A mesma reclamação tem sido feita por instituições culturais, como bibliotecas e museus, que costumam ter seus acervos vasculhados por robôs, mesmo sem ter uma infraestrutura como a Wikipédia para atender a alta de tráfego. Isso tem levado alguns acervos culturais a ficar offline, segundo um relatório de pesquisadores das universidades de Exeter e de Nova York.

O avanço da IA também tem violado uma das normas éticas mais consolidadas na internet, o protocolo de exclusão de robôs. Quase todo site tem um arquivo chamado “robots.txt”, com a lista de quais robôs têm ou não têm autorização para acessar seu conteúdo. Não é uma barreira de segurança e sim um aviso, mas que costumava ser respeitado.

Costumava.
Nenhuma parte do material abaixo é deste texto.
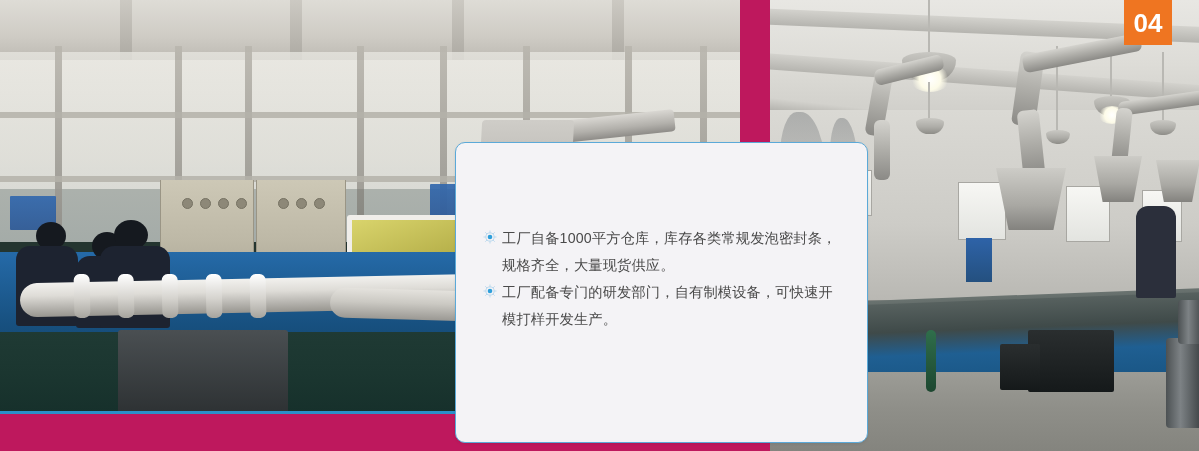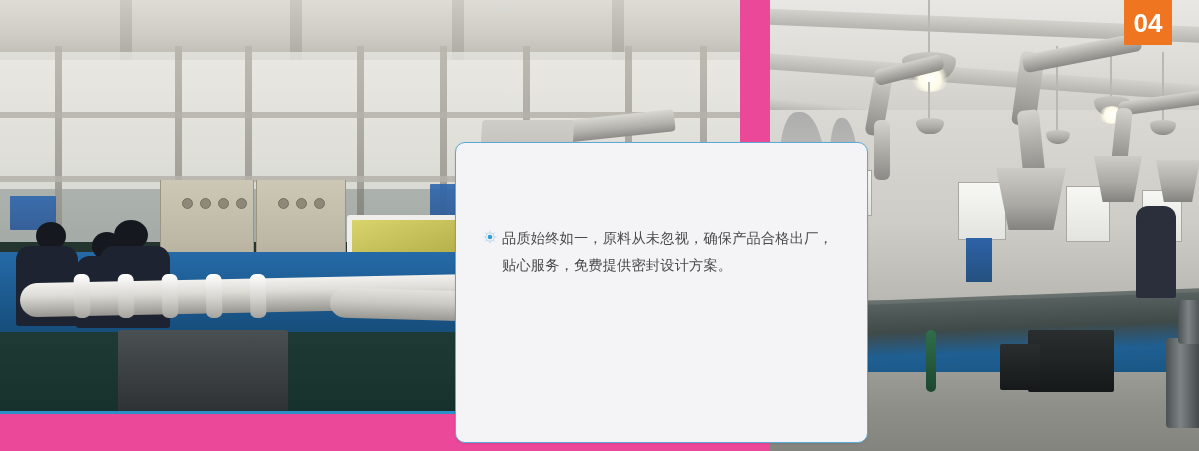--- a/index.html
+++ b/index.html
@@ -2,21 +2,21 @@
 <html><head>
 <meta charset="utf-8">
 <style>
   html,body{margin:0;padding:0;}
   body{
     width:1199px;height:451px;
     background:#ffffff;
     font-family:"Liberation Sans","DejaVu Sans",sans-serif;
     overflow:hidden;
   }
-  .stage{position:relative;width:1199px;height:451px;overflow:hidden;background:#ec4899;}
+  .stage{position:relative;width:1199px;height:451px;overflow:hidden;background:#be185d;}
 
   
   .photo-left{
     position:absolute;left:0;top:0;width:740px;height:414px;
     overflow:hidden;background:#243530;
     border-bottom:3px solid #2b8fc9;
     box-sizing:border-box;
   }
   .pl-sky{
     position:absolute;left:0;top:0;width:100%;height:46%;
@@ -389,33 +389,46 @@
   </div>
 
   <div class="badge-04">
     <span>04</span>
   </div>
 
   <div class="info-card">
 
     <div class="bullets">
 
-
-
       <div class="bullet-row">
         <span class="bullet-icon">
           <svg width="14" height="14" viewBox="0 0 14 14">
             <g fill="none" stroke="#bcd9ee" stroke-width="1">
               <path d="M7 0.5 L7 3 M7 11 L7 13.5 M0.5 7 L3 7 M11 7 L13.5 7"></path>
               <path d="M2.3 2.3 L3.9 3.9 M10.1 10.1 L11.7 11.7 M11.7 2.3 L10.1 3.9 M3.9 10.1 L2.3 11.7"></path>
               <circle cx="7" cy="7" r="4.1"></circle>
             </g>
             <circle cx="7" cy="7" r="2.3" fill="#2f9fdb"></circle>
           </svg>
         </span>
-        <span class="bullet-text">品质始终如一，原料从未忽视，确保产品合格出厂，贴心服务，免费提供密封设计方案。</span>
+        <span class="bullet-text">工厂自备1000平方仓库，库存各类常规发泡密封条，规格齐全，大量现货供应。</span>
       </div>
+
+      <div class="bullet-row">
+        <span class="bullet-icon">
+          <svg width="14" height="14" viewBox="0 0 14 14">
+            <g fill="none" stroke="#bcd9ee" stroke-width="1">
+              <path d="M7 0.5 L7 3 M7 11 L7 13.5 M0.5 7 L3 7 M11 7 L13.5 7"></path>
+              <path d="M2.3 2.3 L3.9 3.9 M10.1 10.1 L11.7 11.7 M11.7 2.3 L10.1 3.9 M3.9 10.1 L2.3 11.7"></path>
+              <circle cx="7" cy="7" r="4.1"></circle>
+            </g>
+            <circle cx="7" cy="7" r="2.3" fill="#2f9fdb"></circle>
+          </svg>
+        </span>
+        <span class="bullet-text">工厂配备专门的研发部门，自有制模设备，可快速开模打样开发生产。</span>
+      </div>
+
 
 
     </div>
   </div>
 
 </div>
 
 </body></html>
No começo de junho, a revista americana Wired denunciou, após uma investigação, que robôs da Perplexity AI estavam extraindo conteúdos de seu site e de outras publicações da editora Condé Nast.

Não à toa, a questão já tem levado a diversos questionamentos na Justiça. Um dos mais notórios é o do jornal americano The New York Times, que move um processo contra a OpenAI e a Microsoft por violação de direitos autorais. O veículo acusa as duas empresas de usarem seu conteúdo para treinar chatbots sem pagar por isso.

A indústria de IA, contudo, teve duas vitórias importantes em acusações de violação de direitos autorais neste semestre.

No fim de junho, um juiz federal de San Francisco, nos EUA, decidiu a favor da Anthropic, num processo em que três escritores acusavam a empresa de usar livros sem autorização para treinar seu modelo de IA. No mesmo dia e na mesma cidade, um juiz em outra corte deu uma vitória para a Meta em um processo semelhante.

Ambos consideraram que as duas empresas faziam “uso justo” do material. No segundo caso, contudo, os escritores viram motivo para esperança: o juiz disse que sua decisão valia só para aquele caso, não como regra geral.